- **MATERIAL PROVIDED**:
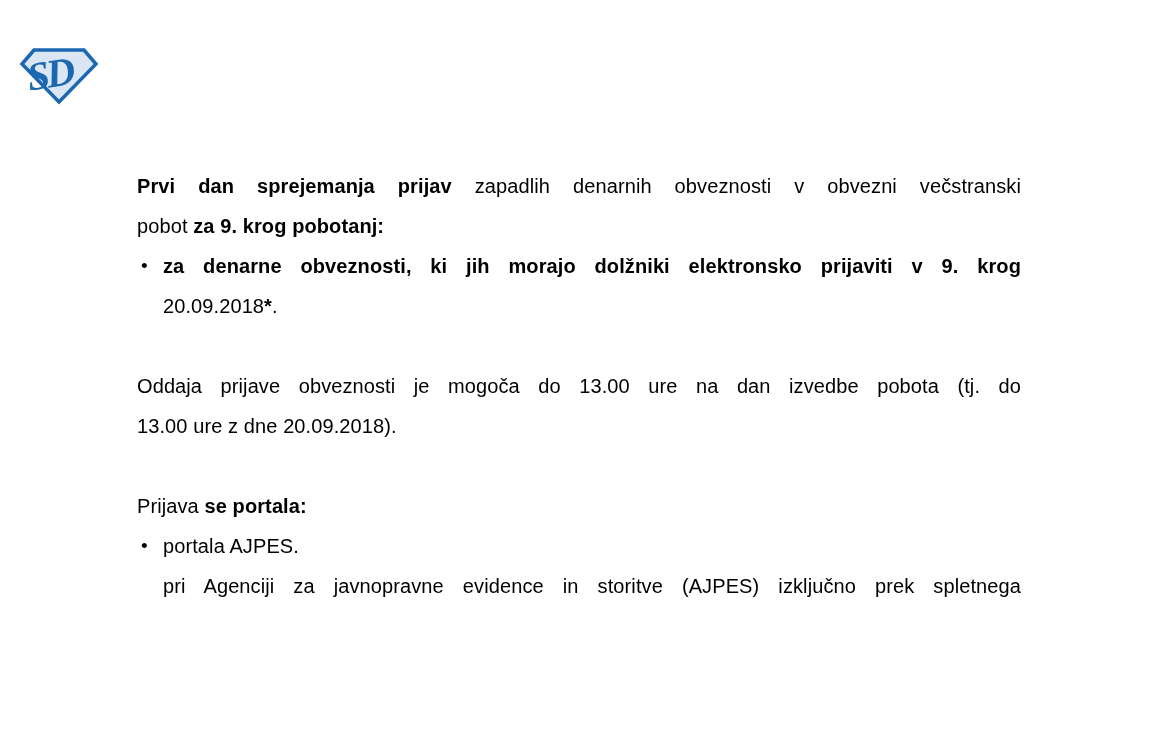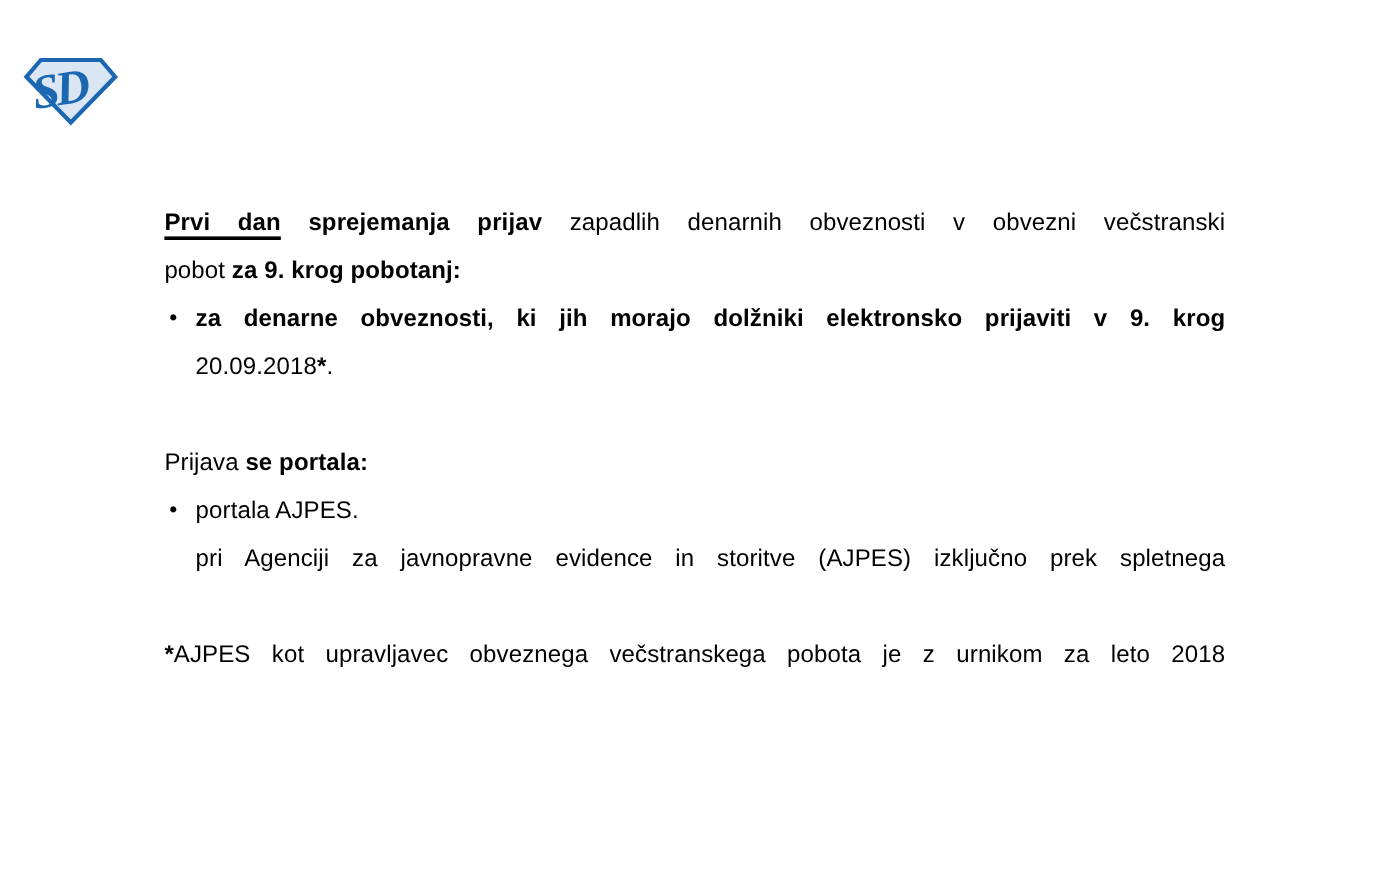--- a/index.html
+++ b/index.html
@@ -27,7 +27,6 @@
   .line.stretch { text-align-last: justify; }
   .b { font-weight: 700; }
   .u {
-    text-decoration: underline;
     text-decoration-thickness: 2.5px;
     text-underline-offset: 5px;
   }

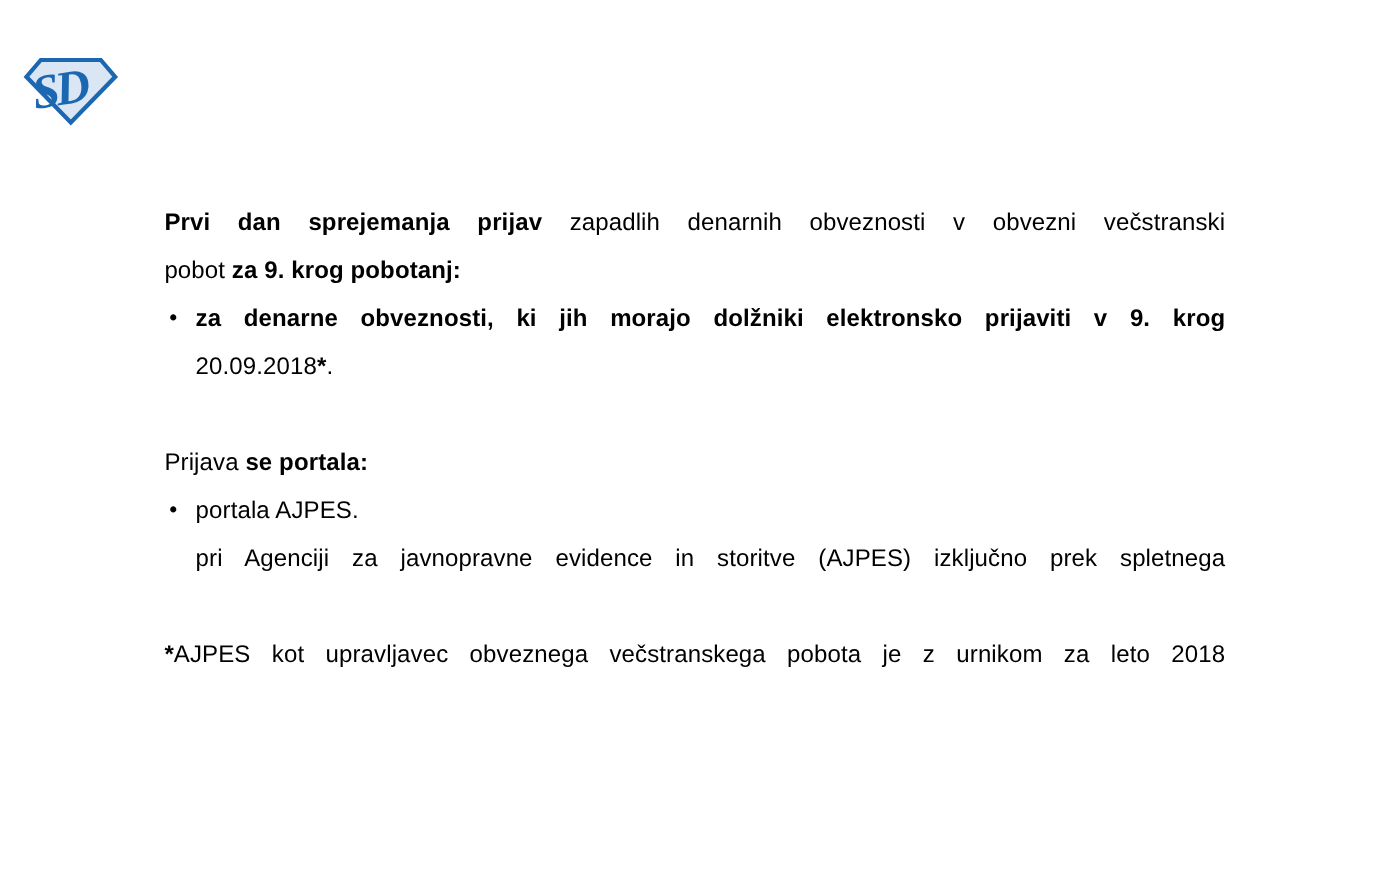--- a/index.html
+++ b/index.html
@@ -62,6 +62,10 @@
     <div class="line"><span>20.09.2018</span><span class="b">*</span><span>.</span></div>
   </div>
 
+  <div class="para gap">
+    <div class="line stretch"><span>Oddaja prijave obveznosti je mogoča do 13.00 ure na dan izvedbe pobota (tj. do</span></div>
+    <div class="line"><span>13.00 ure z dne 20.09.2018).</span></div>
+  </div>
 
   <div class="para gap">
     <div class="line"><span>Prijava </span><span class="b">se portala:</span></div>

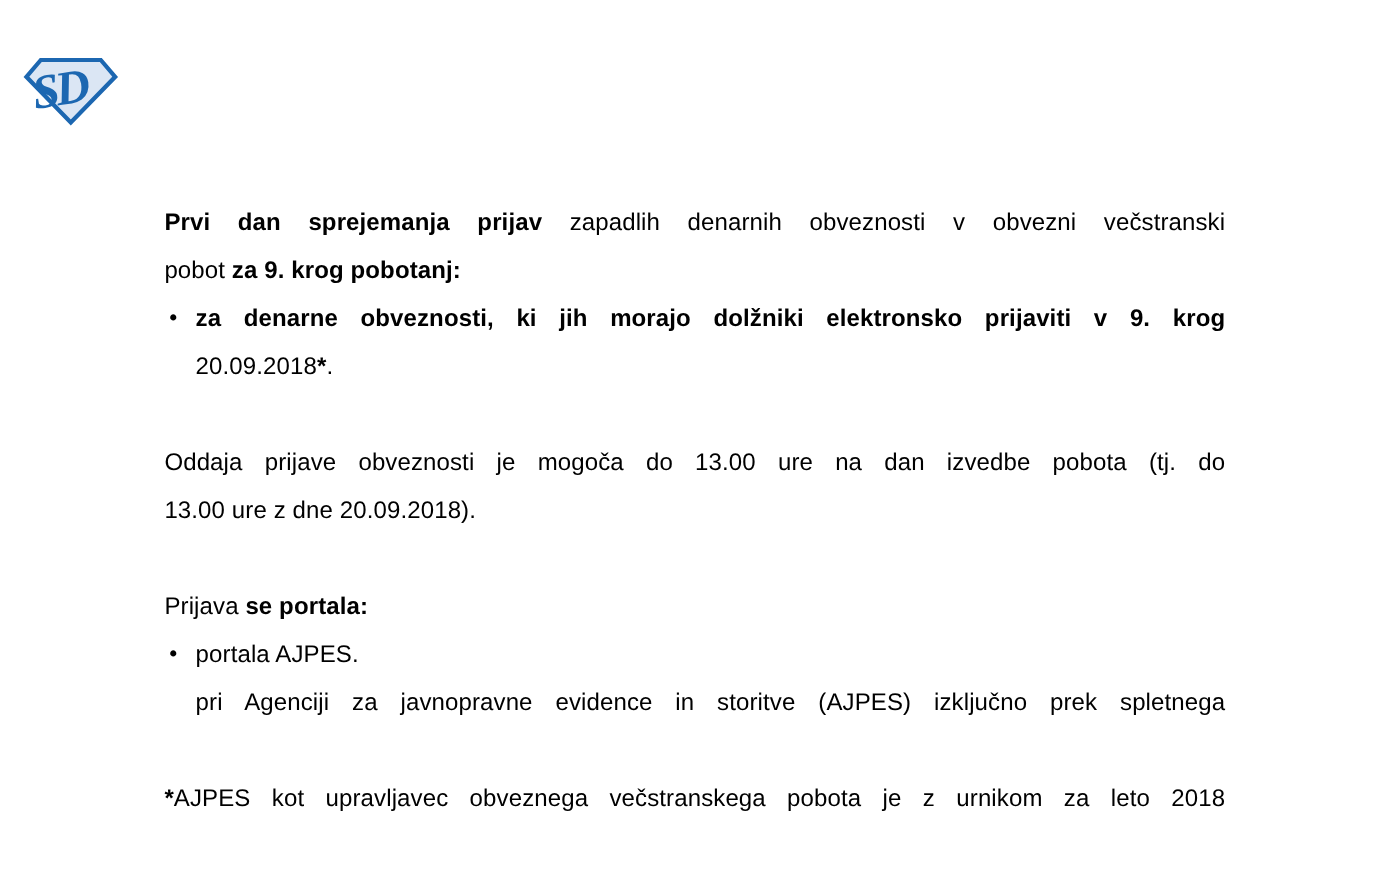--- a/index.html
+++ b/index.html
@@ -77,9 +77,6 @@
     <div class="line stretch"><span>pri Agenciji za javnopravne evidence in storitve (AJPES) izključno prek spletnega</span></div>
   </div>
 
-  <div class="para gap">
-    <div class="line stretch"><span class="b">*</span><span>AJPES kot upravljavec obveznega večstranskega pobota je z urnikom za leto 2018</span></div>
-  </div>
 
 </div>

- **AIM OF THE EXERCISE**: No pictures belong in the copy. Repeat the listing above exactly.

- **SOLUTION TO THE PROBLEM**:
--- a/index.html
+++ b/index.html
@@ -27,7 +27,6 @@
   .line.stretch { text-align-last: justify; }
   .b { font-weight: 700; }
   .u {
-    text-decoration: underline;
     text-decoration-thickness: 2.5px;
     text-underline-offset: 5px;
   }

--- a/index.html
+++ b/index.html
@@ -62,6 +62,10 @@
     <div class="line"><span>20.09.2018</span><span class="b">*</span><span>.</span></div>
   </div>
 
+  <div class="para gap">
+    <div class="line stretch"><span>Oddaja prijave obveznosti je mogoča do 13.00 ure na dan izvedbe pobota (tj. do</span></div>
+    <div class="line"><span>13.00 ure z dne 20.09.2018).</span></div>
+  </div>
 
   <div class="para gap">
     <div class="line"><span>Prijava </span><span class="b">se portala:</span></div>

--- a/index.html
+++ b/index.html
@@ -77,9 +77,6 @@
     <div class="line stretch"><span>pri Agenciji za javnopravne evidence in storitve (AJPES) izključno prek spletnega</span></div>
   </div>
 
-  <div class="para gap">
-    <div class="line stretch"><span class="b">*</span><span>AJPES kot upravljavec obveznega večstranskega pobota je z urnikom za leto 2018</span></div>
-  </div>
 
 </div>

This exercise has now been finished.